## Task requirements:
Your reply should reproduce each entry exactly and contain no pictures.

## Study material:
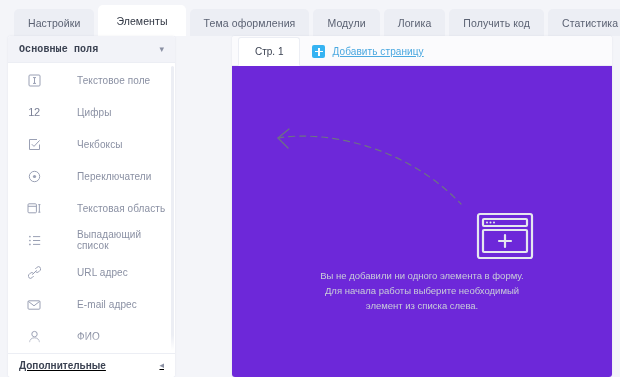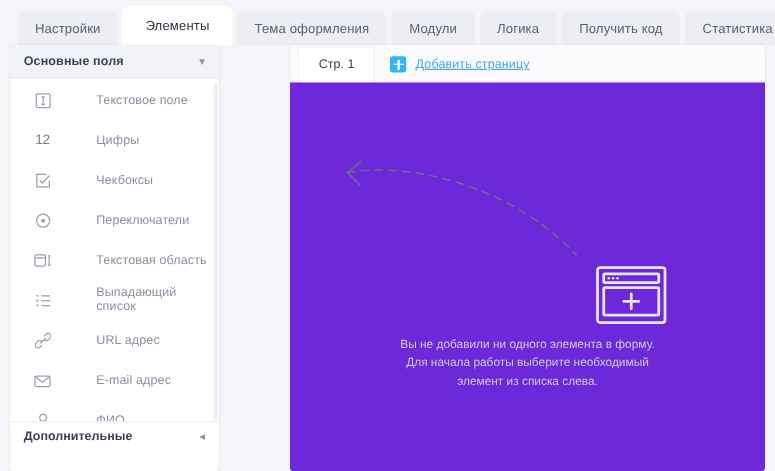--- a/index.html
+++ b/index.html
@@ -57,7 +57,7 @@
   }
   .sb-header .title {
     font-size: 10px; font-weight: bold; color: #3b4252;
-    flex: 1; letter-spacing: .1px;
+    flex: 1; letter-spacing: .1px; font-family: Liberation Mono, monospace;
   }
   .chev { color: #8a90a3; font-size: 9px; line-height: 1; }
 

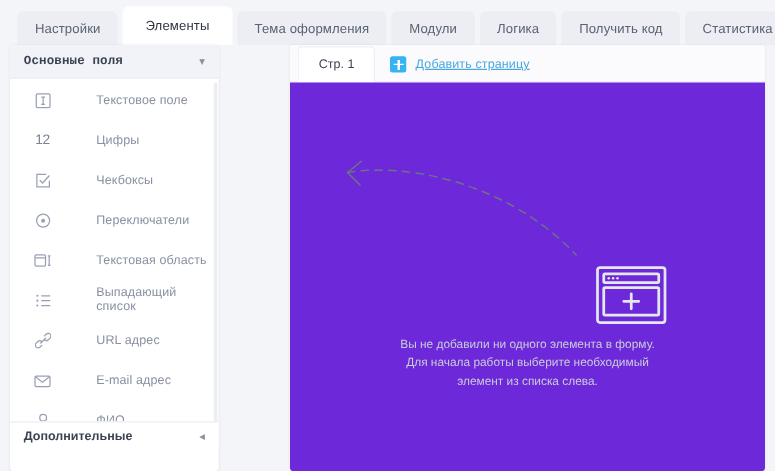--- a/index.html
+++ b/index.html
@@ -87,12 +87,13 @@
     background: #eceef4; border-radius: 2px;
   }
   .sb-footer {
-    position: absolute; left: 0; right: 0; bottom: 16px;
+    position: absolute; left: 0; right: 0; bottom: 0;
     height: 24px;
     background: #ffffff;
     border-top: 1px solid #eceef4;
     display: flex; align-items: center;
     padding: 0 11px;
+    text-decoration: underline;
   }
   .sb-footer .title {
     font-size: 10px; font-weight: bold; color: #3b4252; flex: 1;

## Output of the task:
--- a/index.html
+++ b/index.html
@@ -57,7 +57,7 @@
   }
   .sb-header .title {
     font-size: 10px; font-weight: bold; color: #3b4252;
-    flex: 1; letter-spacing: .1px;
+    flex: 1; letter-spacing: .1px; font-family: Liberation Mono, monospace;
   }
   .chev { color: #8a90a3; font-size: 9px; line-height: 1; }
 

--- a/index.html
+++ b/index.html
@@ -87,12 +87,13 @@
     background: #eceef4; border-radius: 2px;
   }
   .sb-footer {
-    position: absolute; left: 0; right: 0; bottom: 16px;
+    position: absolute; left: 0; right: 0; bottom: 0;
     height: 24px;
     background: #ffffff;
     border-top: 1px solid #eceef4;
     display: flex; align-items: center;
     padding: 0 11px;
+    text-decoration: underline;
   }
   .sb-footer .title {
     font-size: 10px; font-weight: bold; color: #3b4252; flex: 1;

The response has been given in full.